The third significant American secession movement occurred in what in the nineteenth century were called "the middle states" – New York, New Jersey, Pennsylvania, Delaware, and Maryland. In The Secession Movement in the Middle Atlantic States historian William C. Wright described how in the 1850s these states, which accounted for some 40 percent of the U.S. economy, had put together a powerful political movement in favor of forming a Central Confederacy as a separate country. On the eve of the War to Prevent Southern Independence leading opinion makers in these states advocated either allowing the Southern states to secede in peace; seceding and joining the Southern Confederacy; or seceding to form a separate nation comprised of the Middle Atlantic states.

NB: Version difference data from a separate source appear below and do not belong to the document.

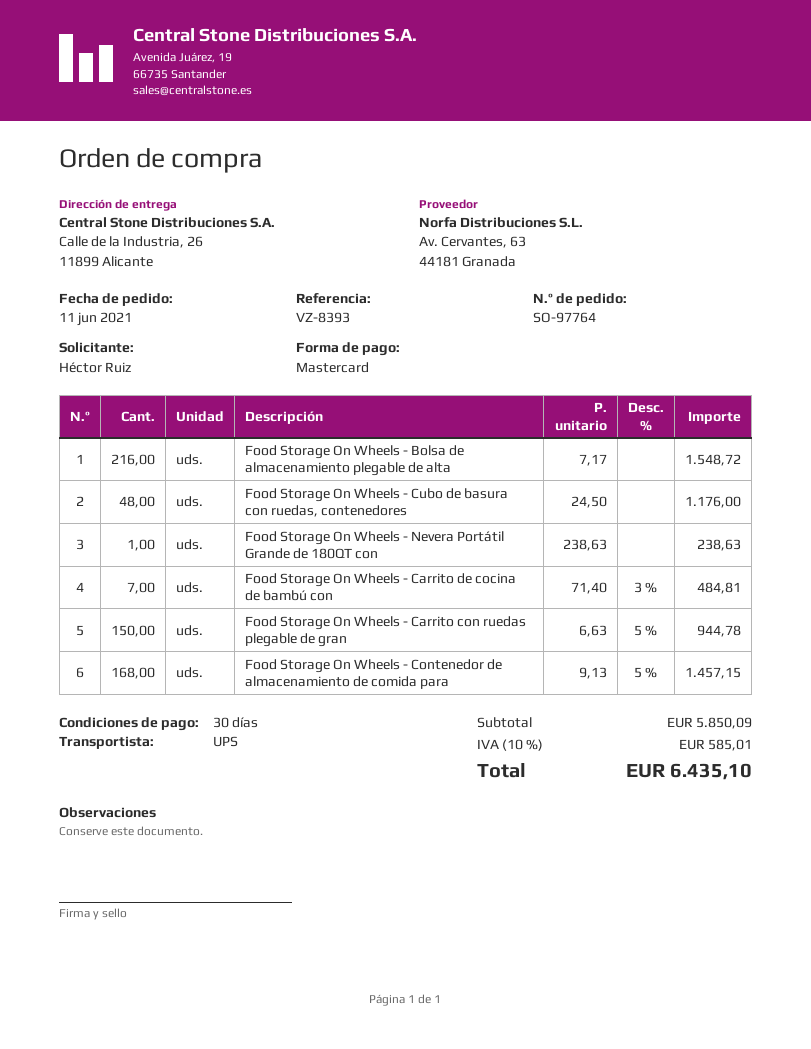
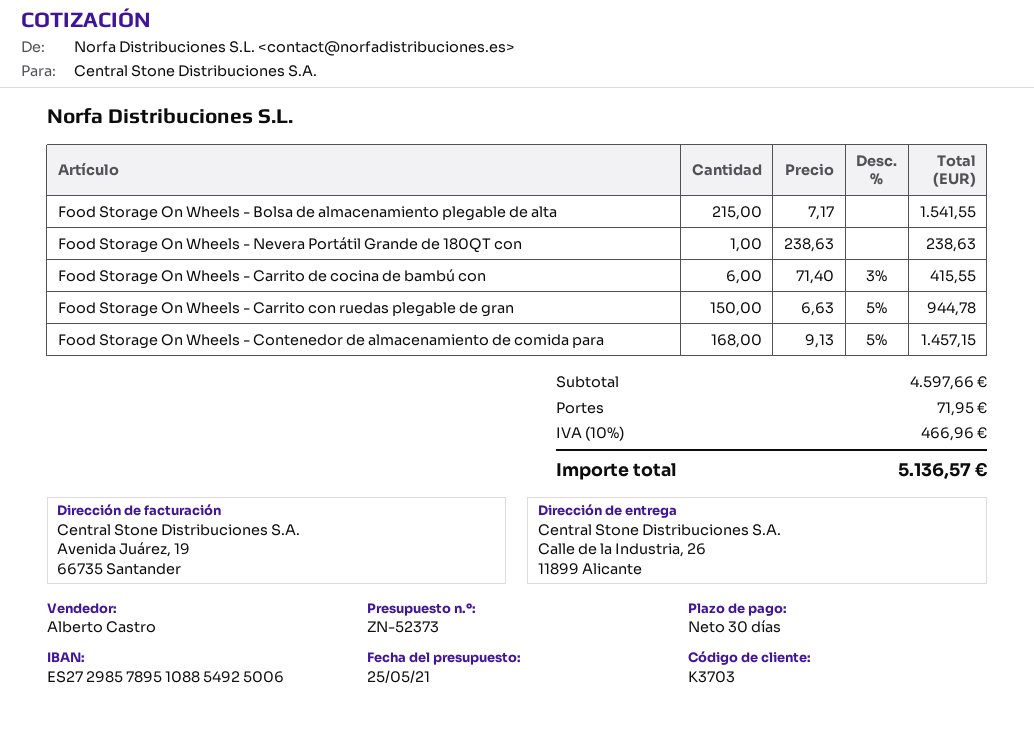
Food Storage On Wheels - Bolsa de almacenamiento plegable de alta: 216 x 7.17 = 1548.72 -> 215 x 7.17 = 1541.55
Food Storage On Wheels - Cubo de basura con ruedas, contenedores: 48 x 24.50 = 1176.00 -> none
Food Storage On Wheels - Carrito de cocina de bambú con: 7 x 71.40 - 3% = 484.81 -> 6 x 71.40 - 3% = 415.55
subtotal: 5850.09 -> 4597.66
shipping: none -> 71.95
tax: 10% = 585.01 -> 10% = 466.96
total: 6435.10 -> 5136.57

Belief that the American union was voluntary and that it would be a war crime and a moral abomination for the federal government to force any state to remain in the union was strong throughout America on the eve of the war. Northern Editorials on Secession, edited by Howard C. Perkins, describes how the majority of Northern newspapers advocated peaceful secession of the Southern states in 1860-61. For example, the Bangor Daily Union editorialized on November 13, 1860 that "The Union depends for its continuance on the free consent and will of the sovereign people of each state, and when that consent and will is withdrawn on either part, their Union is gone." The New York Journal of Commerce condemned "the meddlesome spirit" of Northern "Yankees" who "seek to regulate and control people in other communities." The New York Tribune wrote on December 17, 1860 that "If tyranny and despotism justified the Revolution of 1776, then we do not see why it would not justify the secession of Five Millions of Southrons from the Federal Union in 1861." The Kenosha, Wisconsin Democrat editorialized on January 11, 1861 that "Secession is the very germ of liberty . . . the right of secession inheres to the people of every sovereign state."

Ron Paul could not have said it better.